To establish a highly sensitive and specific reporter system that would capture cognate TCR–pMHC interactions, we selected a previously reported proximity labeling strategy using the Staphylococcus aureus transpeptidase SrtA, which covalently transfers substrates containing the polypeptide motif LPXTG to nearby N-terminal oligoglycine residues. We designed a two-cell method consisting of immortalized Jurkat T cells expressing a genetically fused mouse CD40 ligand–SrtA (mCD40L–SrtA) construct under an inducible nuclear factor of activated T cells (NFAT) promoter to serve as the donor (SrtA-Jurkats) and human leukocyte antigen (HLA) class I-null HEK-293T APCs transduced with an N-terminal oligoglycine-tagged mouse CD40 receptor (G 5-mCD40) as the SrtA substrate acceptor (G 5-targets) (Fig. 1a). Jurkat cells can be easily engineered to express TCRs of interest and additional TCR signaling components such as the CD8 coreceptor. Target cells can be further transduced with the desired MHC alleles and antigens encoded as peptide fragments or full-length proteins (FL-ORF (open reading frame)) for presentation. Upon T cell activation, mCD40L–SrtA is induced on the Jurkat cell surface and catalyzes the transfer of exogenously added LPETG–biotin substrates onto cognate target cells expressing the G 5-mCD40 acceptor (Fig. 1a and Extended Data Fig. 1b). This method, which we call TCR-MAP, relies on a TCR-stimulated circuit in immortalized T cells to activate sortase-mediated biotinylation of cognate APCs.

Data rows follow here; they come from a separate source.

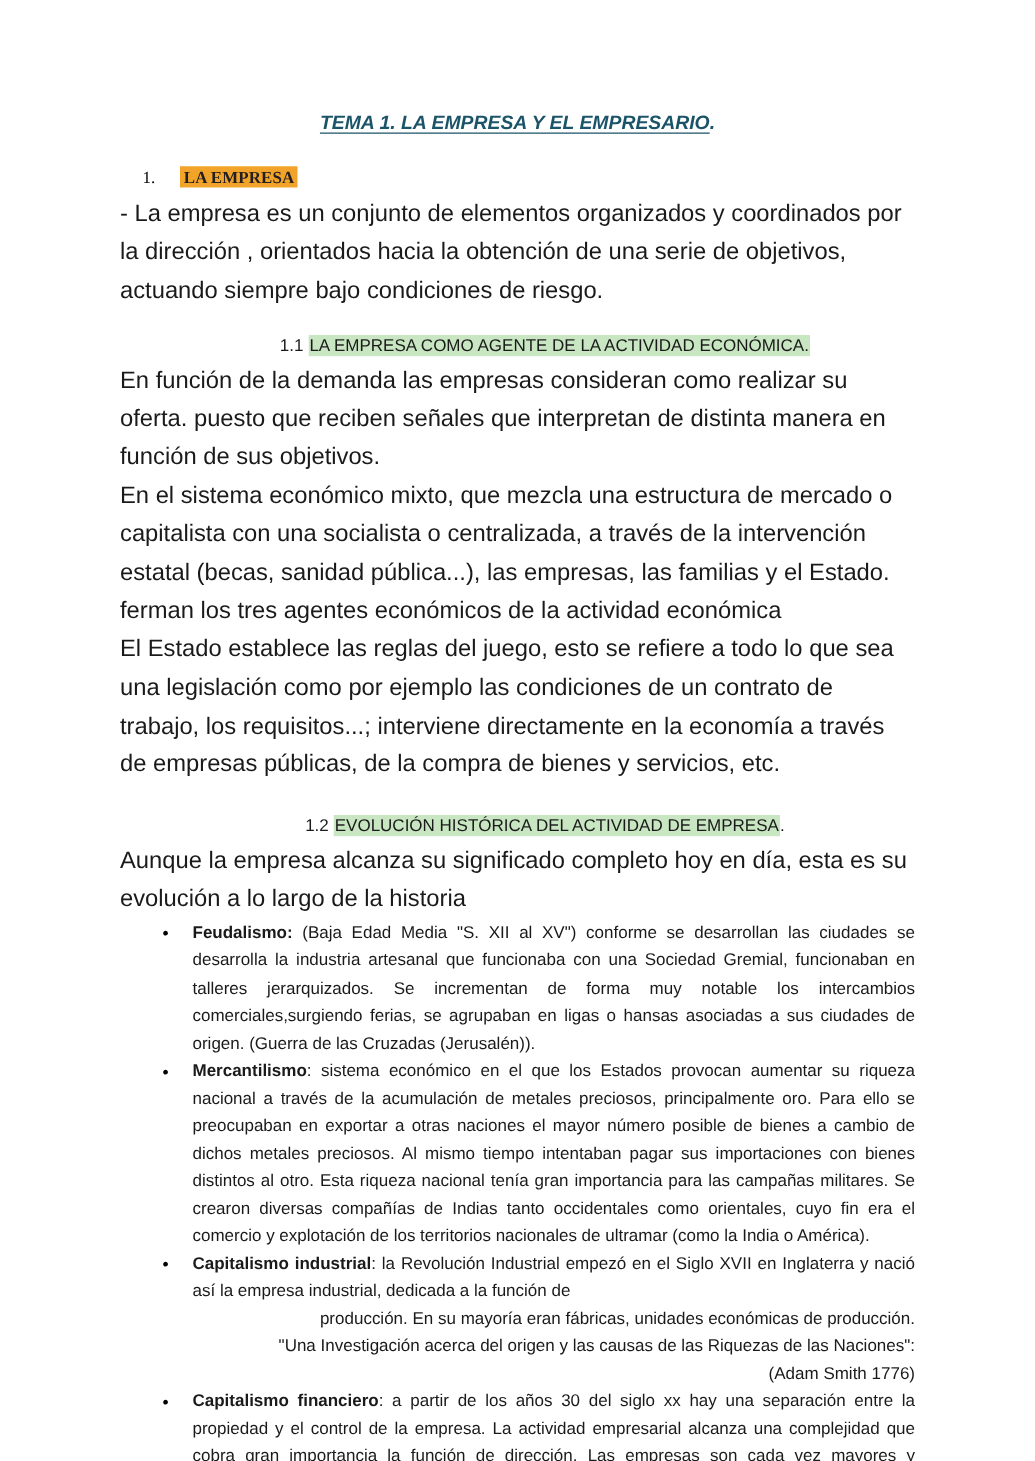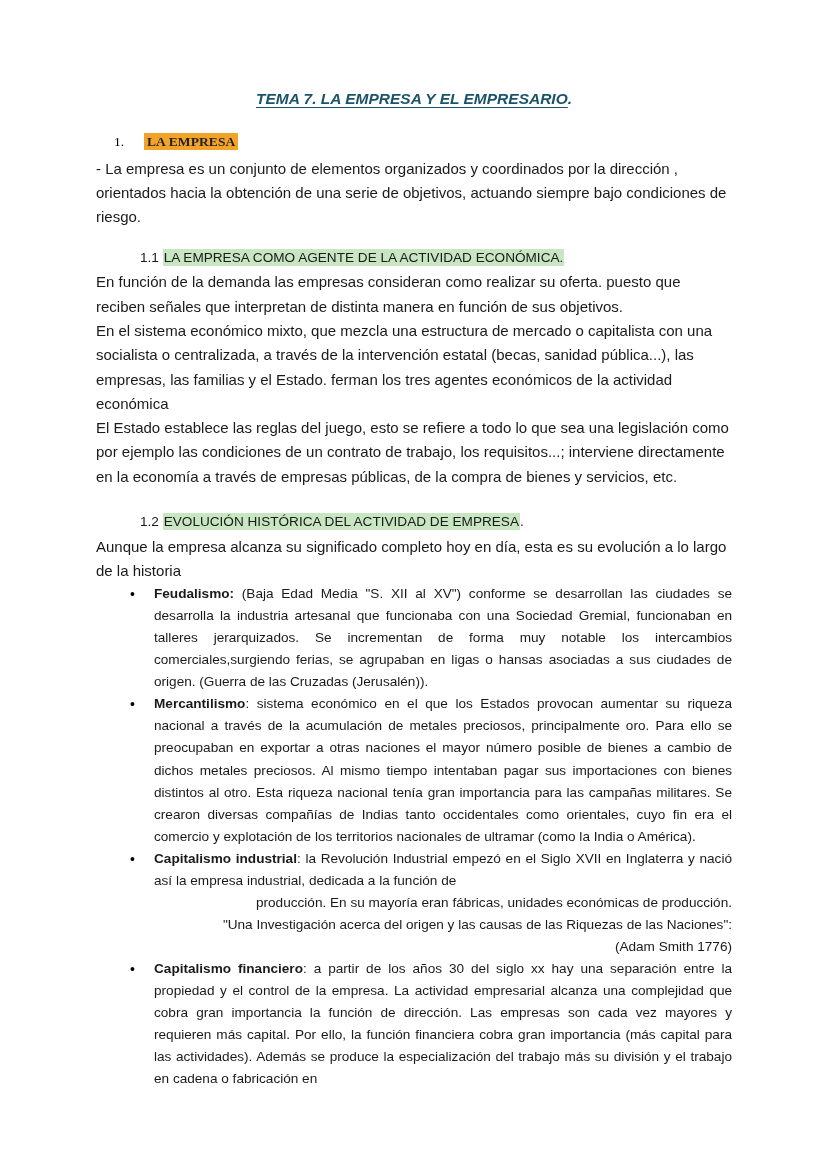"TEMA 7. LA EMPRESA Y" span.t-main { text: 7 -> 1 }
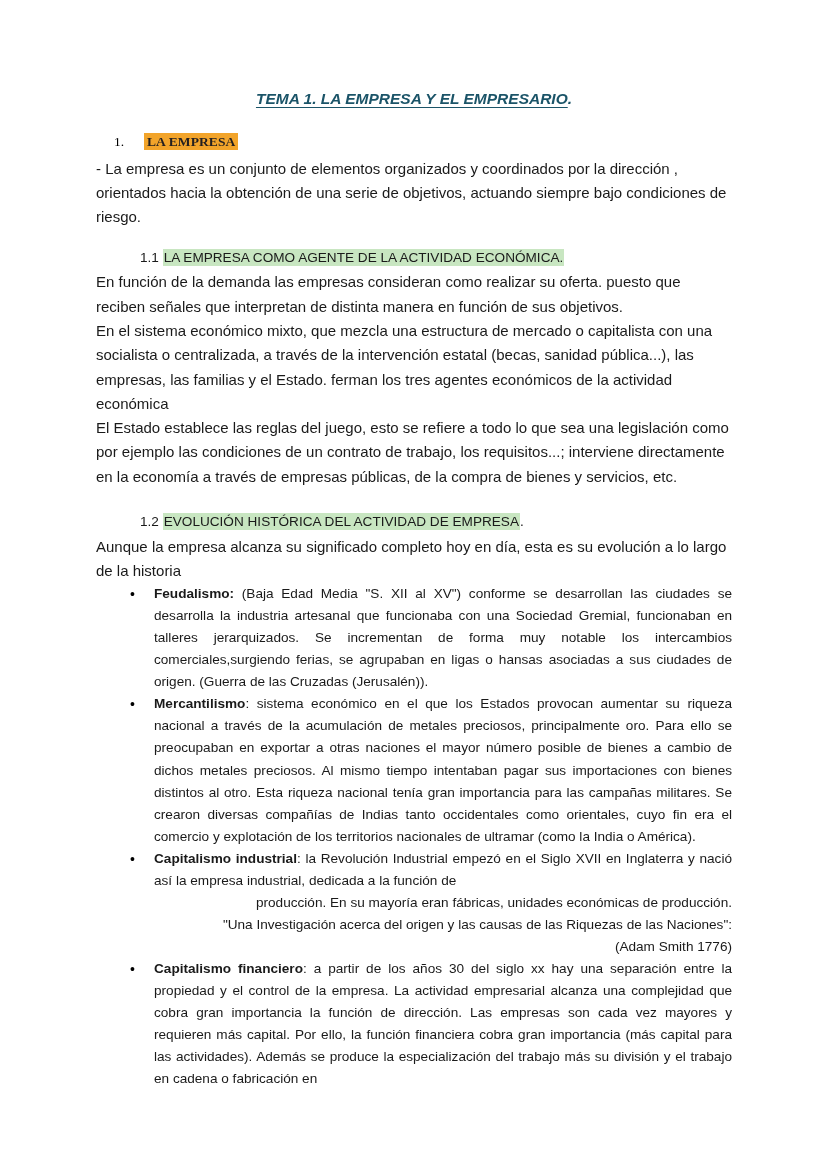"- La empresa es un" p.body { font-size: 15px -> 19px }
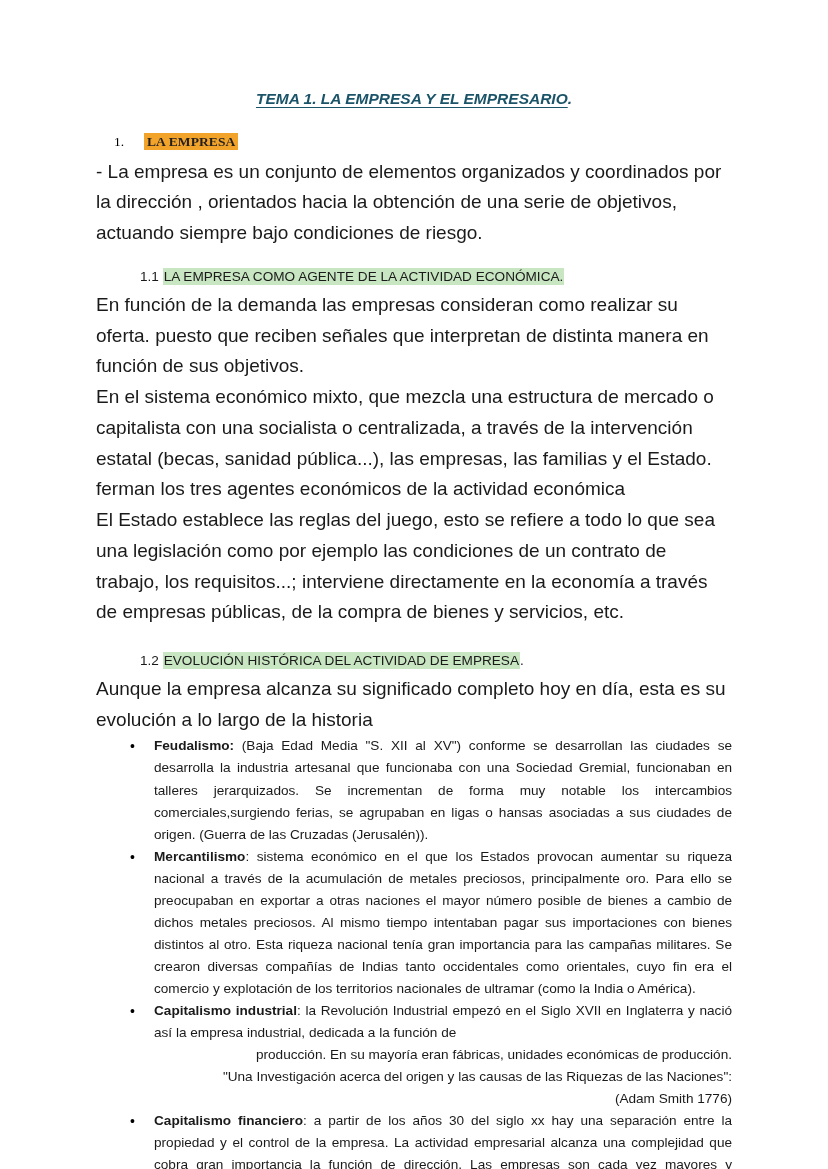"1.1 LA EMPRESA COMO AGENTE" .subsec { text-align: none -> center }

a, Schematic of the TCR-MAP antigen discovery method. Target APCs expressing HLA alleles of interest, the TCR-MAP biotin acceptor (G 5-mCD40) and peptides or proteins of interest were cocultured with Jurkat cells transduced with TCRs of interest, coreceptors and the NFAT-inducible SrtA reporter (mCD40L–SrtA). Upon TCR activation, mCD40L–SrtA was expressed on the cell surface of Jurkats and covalently transferred LPETG–biotin substrates to cognate target cell acceptors. b, Representative flow cytometry plots of HLA-A2+ G 5-target cells pulsed with or without the NLVPMVATV peptide cocultured with NLV3 TCR+ SrtA-Jurkat cells. Antigen recognition was assessed using streptavidin fluorophores to label biotinylated target cells. c, Quantification of overall target cell biotinylation when G 5-targets expressed either the restricted (HLA-A*02:01) or nonrestricted (HLA-A*01:01) HLA allele and were transduced with either a 56-aa polypeptide containing the pp65 antigen NLVPMVATV or the full-length protein (FL-ORF) and cocultured with NLV3 TCR+ SrtA-Jurkat cells. ****P< 0.0001 for each group relative to the nonrestricted HLA allele control, determined by one-way ANOVA with a Tukey–Kramer multiple-comparison test. d, Quantification of target cell biotinylation when cocultured with the indicated antigen-positive target cell and TCR+ SrtA-Jurkat. ****P< 0.0001 for each group relative to the no-antigen control, determined by a two-tailed t-test. e, Schematic of TCR-MAP for class II-restricted TCRs. f, Quantification of target cell biotinylation when cocultured with the indicated antigen-positive target cell and TCR+ SrtA-Jurkat for class II-restricted T cells. Each dot in c, d and f represents a different biological replicate, where error bars indicate the mean and s.d. The data in b–d and f are representative of n = 3 independent biological replicates.